« Et oui, nous comprenons que, à partir du principe que la direction de l’information doit être entendue, elle pourrait être entendue annuellement pour rendre des comptes à l’Assemblée de la République, c’est une ingérence politique, c’est une tentative de contrôle, le journalisme ne doit pas être examiné par le pouvoir politique », a déclaré Susana Venceslau.
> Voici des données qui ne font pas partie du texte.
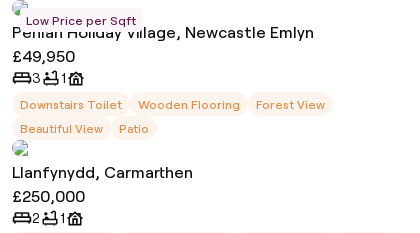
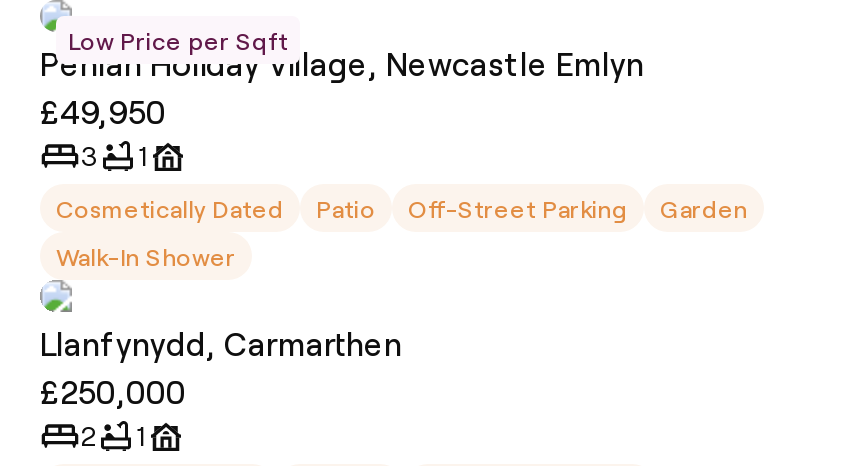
- Downstairs Toilet
- Wooden Flooring
- Forest View
- Beautiful View
+ Cosmetically Dated

moved up: Patio

+ Off-Street Parking
+ Garden
+ Walk-In Shower
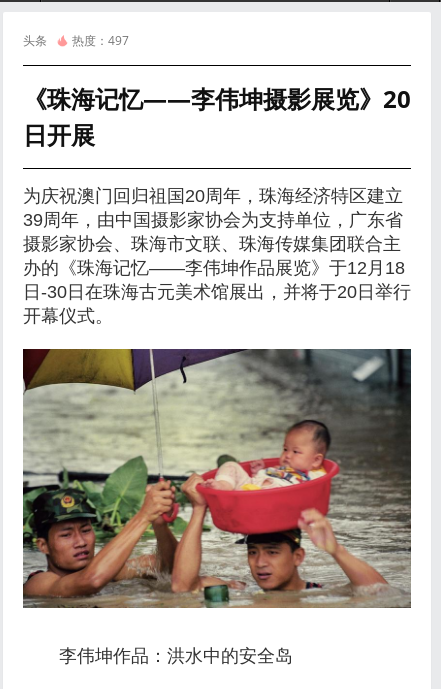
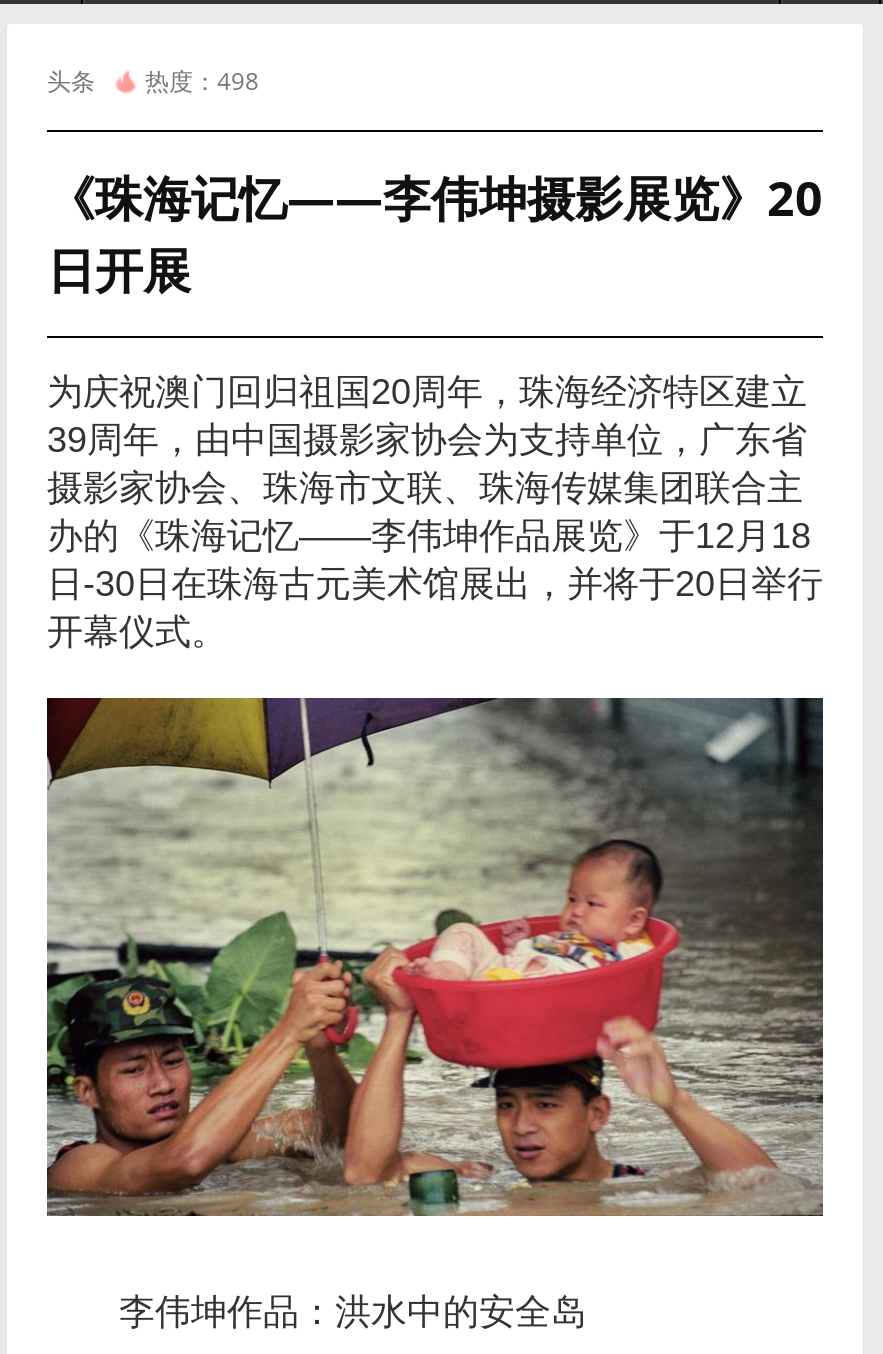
- 头条 热度：497
+ 头条 热度：498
La déléguée syndicale s’exprimait lors de la commission parlementaire de la Culture, de la Communication, de la Jeunesse et du Sport, dans le cadre de l’audience des syndicats représentatifs des travailleurs de Lusa, sur le nouveau modèle de gouvernance de l’agence de presse et les nouveaux statuts.
Selon le numéro 2 de l’article 21 des Statuts de Lusa, « dans la mesure où les règles du règlement ou la délibération de l’Assemblée de la République le déterminent ainsi, le Conseil d’Administration et le directeur de l’information comparaissent devant la commission parlementaire compétente pour fournir des informations ou des éclaircissements sur le fonctionnement du service public, chaque fois que cela leur est demandé ».
« Lusa a une administration, celle-ci doit effectivement rendre des comptes, remettre tous les rapports, venir rendre compte de ce qui est fait, la ligne éditoriale doit être indépendante, elle doit avoir la liberté de décider de manière indépendante et nous voulons et défendons qu’il en soit ainsi », a-t-elle souligné de la représentante syndicale.
« Nous comprenons que le journalisme est examiné au quotidien » et que « cela ne doit pas être fait par le pouvoir politique, encore moins ici à l’Assemblée de la République », a-t-elle insisté.
Concernant le Conseil Consultatif, elle a indiqué qu' »il n’a pratiquement pas de représentants journalistes, car les représentants qui y sont, sont effectivement du pouvoir politique, sont effectivement du pouvoir local et aussi des patrons », faisant observer que l’organe devrait avoir une plus grande pluralité.
Ce nouvel organe « n’a pas de pouvoir contraignant et, par conséquent, il sera appelé à donner des avis qui ne sont pas contraignants et nous soulevons ici la question : au moment où nous serons appelés à donner ces avis, quel poids aura l’élément de la Commission des Travailleurs avec l’élément du Conseil de Rédaction par rapport aux 11 autres qui représentent le pouvoir politique et représentent les patrons », a-t-elle interrogé.
La déléguée syndicale a évoqué la possibilité qu’une « fusion » de Lusa dans RTP soit en préparation, ce qui mettrait en cause le rôle de l’agence de presse.
« Ce que nous devrions être en train de discuter en ce moment, effectivement, à notre humble avis, ce serait le renforcement des compétences de l’agence, le renforcement des journalistes, par la force de meilleures conditions de travail et par la force de meilleurs salaires », a-t-elle conclu.
De son côté, le délégué syndical de SITE-CSRA, Rui Nunes, a défendu la nécessité d’un Livre Blanc sur le service de Lusa.
« Nous insistons sur le Livre Blanc, de notre point de vue c’est de toute convenance », a-t-il renforcé.